As co-chairpersons of the Joint Legislative Access Committee established by the House speaker and the Senate president on July 1, we'd like to set the record straight.
The Joint Legislative Access Committee is a bipartisan body whose other members were Reps. Robert Herkes, Kenneth Hiraki, Ken Ito, Ezra Kanoho and Barbara Marumoto, and Sens. Carol Fukunaga, David Ige, Les Ihara, Mike McCartney and Michael Liu. Committee discussions were public and notices of all committee meetings were posted.
On Sept. 10, following considerable research and deliberation, the committee unanimously agreed to recommend a course of action to replace the current computer system. The agreement emphasized the need for:
A joint House and Senate system;
A reliable, open and flexible information system to meet both legislative and public access needs; and
Improved public access to legislative information through new technologies including the Internet.
On Sept. 19, the House speaker and Senate president authorized the issuance of a joint "Request for Proposals" (RFP) to plan, design and install a new legislative information system. On Oct. 21, a joint RFP was released.

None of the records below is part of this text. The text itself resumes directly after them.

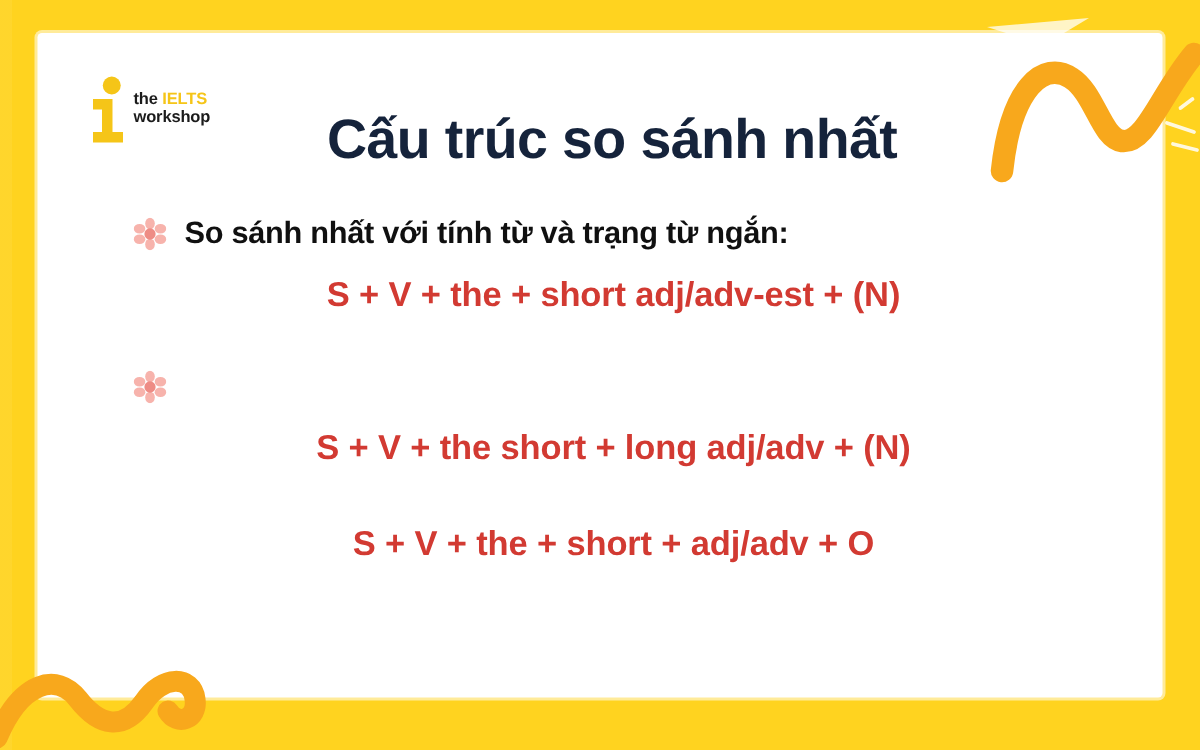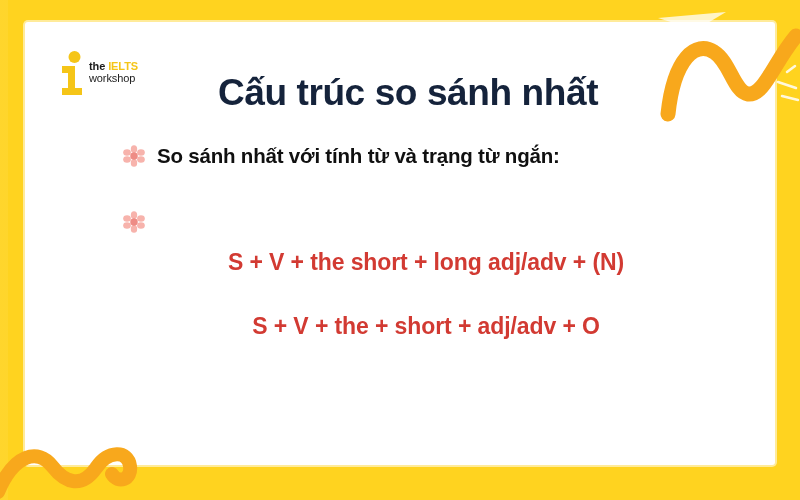"workshop" .logo-line2 { font-weight: normal -> bold }
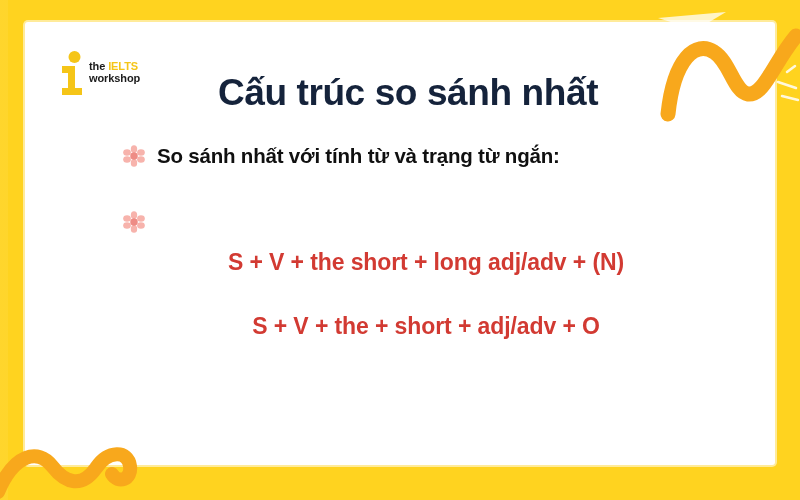"So sánh nhất với tính" .content { margin-left: 34px -> none }
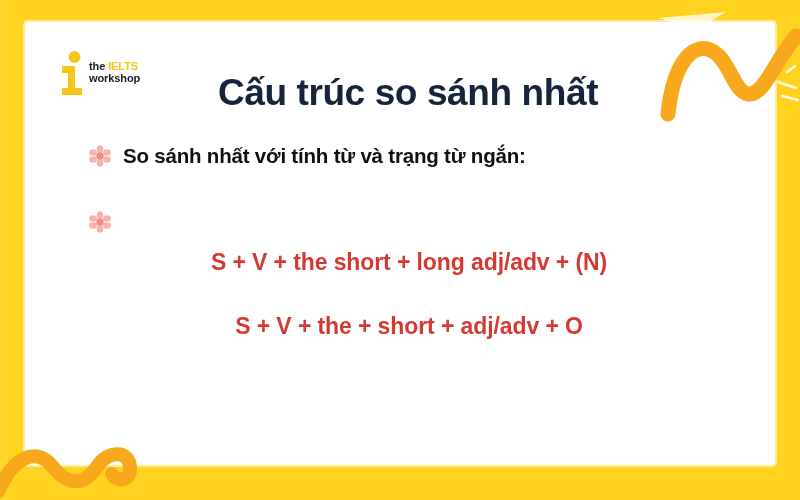"S + V + the + short adj/adv-est" div.formula { html: none -> <div>S + V + the + short adj/adv-est + (N)</div> }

To date, 10 companies have obtained copies of the RFP.
All requirements of the State Procurement Code are being strictly adhered to during this process. Because of the complexity of the project and the need for detailed reviews, the earliest a contract can be finalized is immediately following the 1997 legislative session. This new system is scheduled to be operable prior to the 1998 session.
On Oct. 23, in a memoradum from Speaker Souki to all House members, the details and timeframe for replacing the legislative computer system, as well as information on new computer technology projects, including Internet access and enhanced public access, were disseminated to all House members.
Accordingly, Rep. Thielen should have known that:
The committee is also proposing that the ACCESS system, which the public relies on for information, be connected to the Internet to provide instantaneous access to legislative documents and information;
Rep. Marumoto and Sen. Fukunaga are developing the concept of "on-line" document subscriptions, including access to the Hawaii Revised Statutes; and
Rep. Hiraki and Sen. Ige are establishing guidelines and a process for the creation of web sites and home pages for use by individual legislators during the 1997 session.
These kinds of improvements in legislative efficiency and public access will continue to be implemented as the Legislature embraces the full promise and potential of technology. Like any organization entering the information highway, however, our process must be deliberate and well planned.
How do we best implement our plan to replace large mainframe computers with personal computers? How do we fund this plan within existing or shrinking budgets? How do we ensure that the decisions made today will continue to serve us well into the future?
As public servants, our decisions have been made for the benefit of the public and the productivity of the Legislature as a whole, not on the wants or needs of one individual.
Toward this end, we extend our appreciation to all the members of the Joint Legislative Access Committee and to the dedicated House and Senate staff members who have worked so hard to assure that the Legislature is on the Information Highway - and rapidly gaining speed.